«Actuar en el teatro de mi ciudad ha sido como cerrar un ciclo»

'Re cordis' reflexiona sobre la memoria y el paso del tiempo. :: cedida/
'Re cordis' reflexiona sobre la memoria y el paso del tiempo. :: cedida

El intérprete puso sobre las tablas del Gran Teatro su proyecto personal 'Re cordis', una reflexión sobre la memoria

CRISTINA NÚÑEZ

Lleva una ya larga carrera escénica a sus espaldas pero Alberto Amarilla (Cáceres, 1980), nunca había actuado el Gran Teatro, el principal escenario de su ciudad. Lo hizo ayer, con su proyecto más personal, 'Re cordis, un viaje desde la mente al corazón', con el que muestra sus facetas de autor y director, además de intérprete. Ha trabajado en proyectos de altura desde su debut cinematográfico en Mar Adentro en 2004 con Amenábar y su papel protagonista en El Camino de los Ingleses con Antonio Banderas en 2005. Tras su estreno en el Festival Surge Madrid en 2017 ha llevado 'Re cordis' por distintas ciudades españolas. Ayer, la emoción de actuar en su ciudad se fundió con la profundidad de una obra en la que se habla de los recuerdos «no como un acto de melancolía sino de conocimiento, volver a pasar por el corazón a todos aquellos seres que un día lo habitaron», explica el propio Amarilla.
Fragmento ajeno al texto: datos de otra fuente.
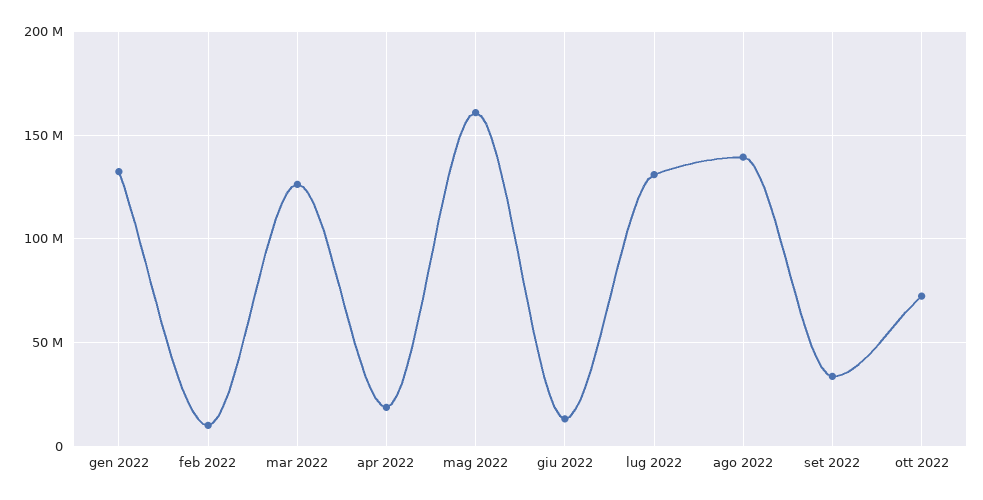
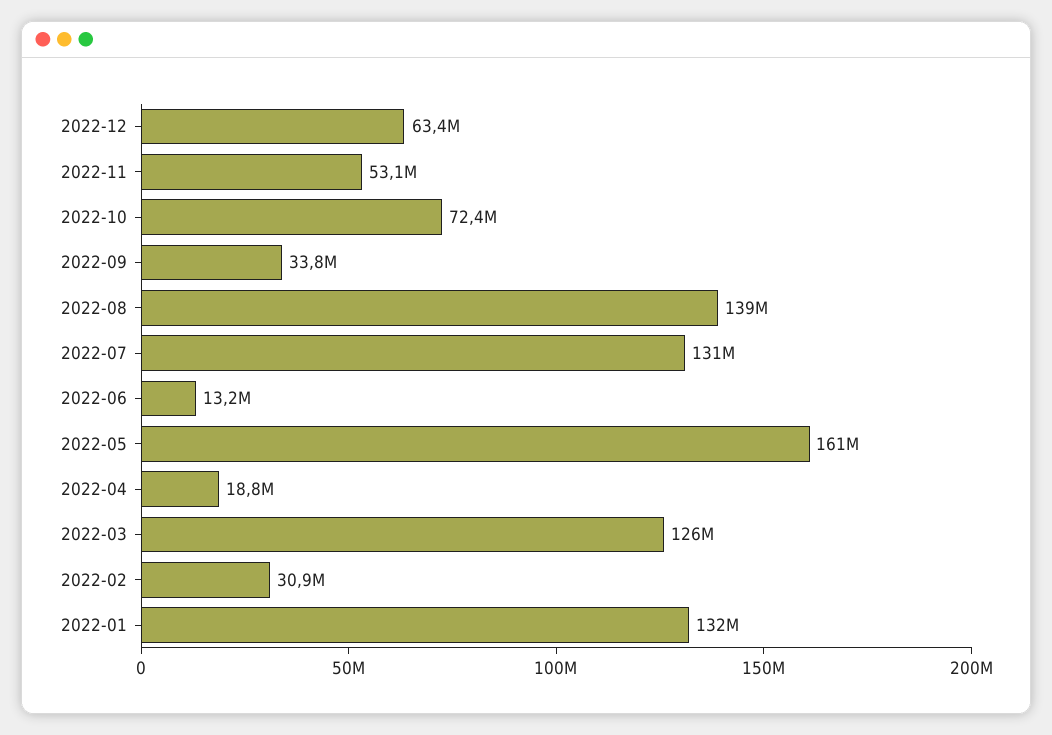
feb 2022: 10000000 -> 30900000
2022-12: none -> 63400000
2022-11: none -> 53100000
Teatro de emociones a flor de piel con un actor en la soledad del teatro y la voz en off de Nuria Gago.

-¿De dónde surge esta idea de reflexionar sobre el deterioro y la memoria?

-Estaba trabajando sobre la identidad en un taller con Sol Garre, una persona vinculada al teatro y al mundo de la neurociencia, y ahí apareció la posibilidad de trabajar sobre la identidad. Quería hablar sobre cuál es el papel del actor en el mundo. El actor tiene la capacidad de ponerse en la piel del otro, de poder encarnar a personas que no tienen que ver con él, a partir de ahí se empezó a generar un proyecto con una persona que no recuerda quien es y que él mismo encarna sus propios recuerdos. La propuesta une estructura clásica, pero por otro lado con un lenguaje más disruptivo, donde no hay una estructura lógica.

-¿Cómo ha sido ese proceso de autonomía, de no depender de nadie para crear un personaje?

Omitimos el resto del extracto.